Les autorités saoudiennes ont ainsi multiplié récemment les arrestations pour accusation de suivre des « pensées déviantes ». Le mufti saoudien a également proclamé des fatwas contre Daech le qualifiant de « l’ennemi numéro 1 de l’islam ». Pour Ahmad Ban, spécialiste des mouvements islamistes, la lutte idéologique contre la menace de Daech serait difficile puisqu’il y a une similitude entre l’idéologie des Al Saoud et de Daech qui prônent tous deux la pensée wahhabite. « Ainsi les autorités saoudiennes pourraient trouver des difficultés à différencier entre ceux affilés à Daech et ceux adoptant la doctrine wahhabite d’origine ».

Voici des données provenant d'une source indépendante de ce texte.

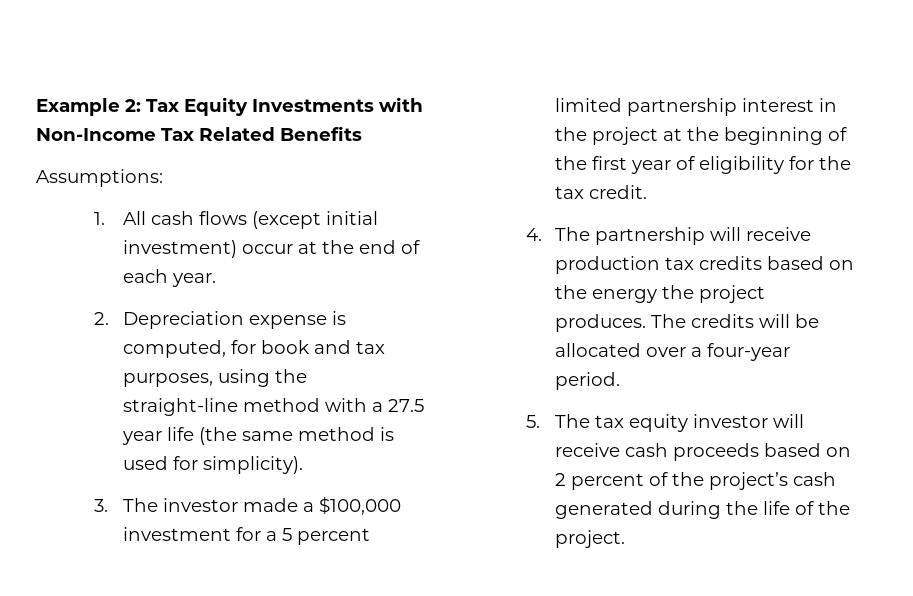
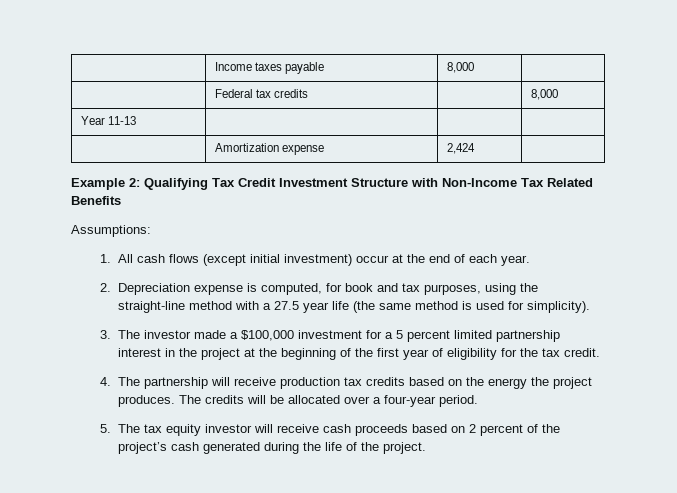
- Example 2: Tax Equity Investments with Non-Income Tax Related Benefits
+ | Income taxes payable | 8,000 |
+ | Federal tax credits | | 8,000
+ Year 11-13 | | |
+ | Amortization expense | 2,424 |
+ Example 2: Qualifying Tax Credit Investment Structure with Non-Income Tax Related Benefits

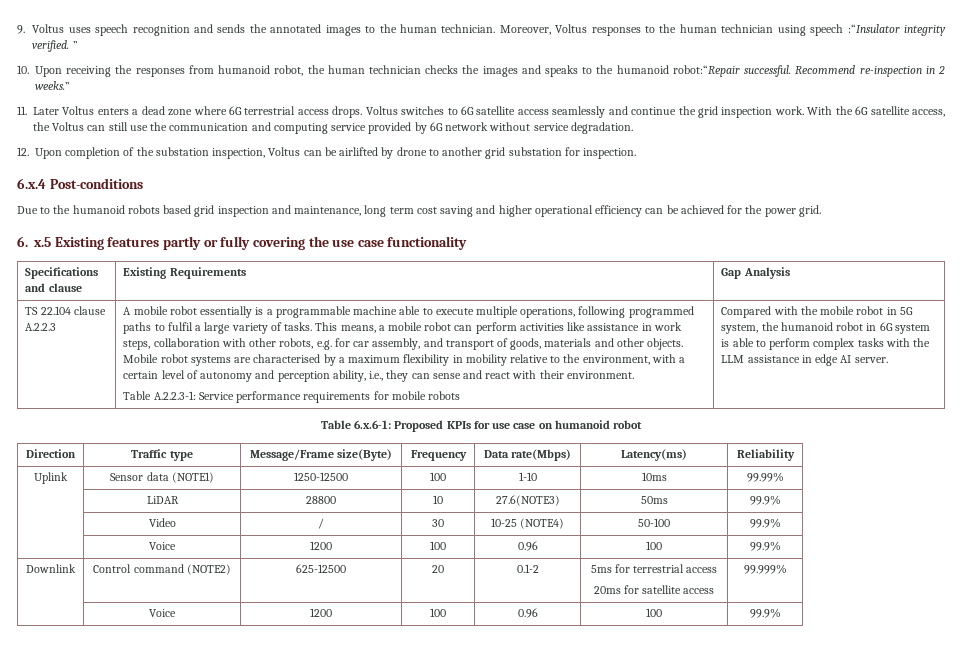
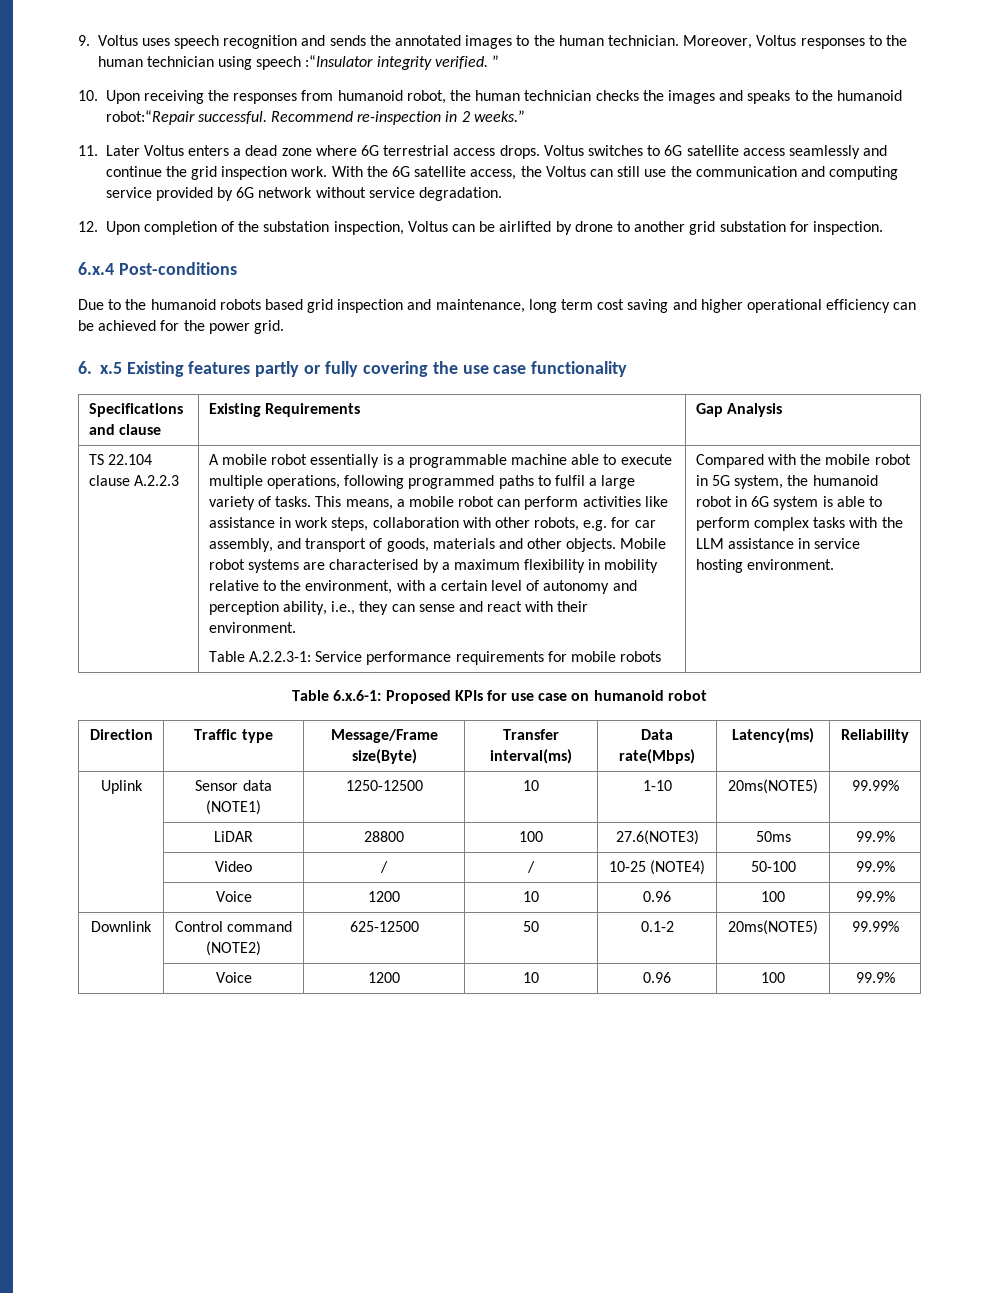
- Compared with the mobile robot in 5G system, the humanoid robot in 6G system is able to perform complex tasks with the LLM assistance in edge AI server.
+ Compared with the mobile robot in 5G system, the humanoid robot in 6G system is able to perform complex tasks with the LLM assistance in service hosting environment.
- Direction | Traffic type | Message/Frame size(Byte) | Frequency | Data rate(Mbps) | Latency(ms) | Reliability
+ Direction | Traffic type | Message/Frame size(Byte) | Transfer interval(ms) | Data rate(Mbps) | Latency(ms) | Reliability
- Uplink | Sensor data (NOTE1) | 1250-12500 | 100 | 1-10 | 10ms | 99.99%
+ Uplink | Sensor data (NOTE1) | 1250-12500 | 10 | 1-10 | 20ms(NOTE5) | 99.99%
- | LiDAR | 28800 | 10 | 27.6(NOTE3) | 50ms | 99.9%
+ | LiDAR | 28800 | 100 | 27.6(NOTE3) | 50ms | 99.9%
- | Video | / | 30 | 10-25 (NOTE4) | 50-100 | 99.9%
- | Voice | 1200 | 100 | 0.96 | 100 | 99.9%
+ | Video | / | / | 10-25 (NOTE4) | 50-100 | 99.9%
+ | Voice | 1200 | 10 | 0.96 | 100 | 99.9%
- Downlink | Control command (NOTE2) | 625-12500 | 20 | 0.1-2 | 5ms for terrestrial access
- 20ms for satellite access | 99.999%
- | Voice | 1200 | 100 | 0.96 | 100 | 99.9%
+ Downlink | Control command (NOTE2) | 625-12500 | 50 | 0.1-2 | 20ms(NOTE5) | 99.99%
+ | Voice | 1200 | 10 | 0.96 | 100 | 99.9%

L’expansion des Houthis au Yémen présente, selon Ezz Al-Arab, un « danger stratégique », à cause de ses liens avec l’Iran et « par crainte qu’il s’impose au Yémen comme le Hezbollah au Liban ». Des centaines de forces saoudiennes sont mobilisées, sur les frontières communes avec le Yémen, munies d’une grande quantité d’équipements militaires. Pour Rached, Riyad a des mauvais souvenirs concernant ce groupe, marginalisé pour de longues périodes par le régime déchu de Ali Abdallah Saleh, dans le nord-ouest du Yémen. Il rappelle qu’en 2010, Riyad se trouvait face à face avec des combattants houthis, qui se sont infiltrés dans les territoires saoudiens. Ce « risque inhérent » est devenu aujourd’hui « évident », croit Ezz Al-Arab, après l’expansion des Houthis dans les territoires yéménites, et qui pourrait aussi élargir leur zone d’influence dans le futur Etat fédéral qui doit compter six provinces.
Sur le plan intérieur, les défis sécuritaires ne manquent pas, dans les « zones chaudes ». La friction parmi la minorité chiite saoudienne se fait toujours entendre à l’est d’Arabie dans la province pétrolière d’Alqatif. « Celle-ci se dit discriminée et dépourvue de ses droits puisqu’elle ne peut pas accéder aux moindres postes-clés dans l’institution politique du Royaume. Les manifestations antigouvernementales sont récurrentes dans cette région », dit Rached, qui prévoit que « cette contestation pourrait s’étendre pour gagner d’autres tranches de la société saoudienne, à cause des contraintes budgétaires dont souffre aujourd’hui le Royaume et qui pourraient affaiblir la cohérence sociale ».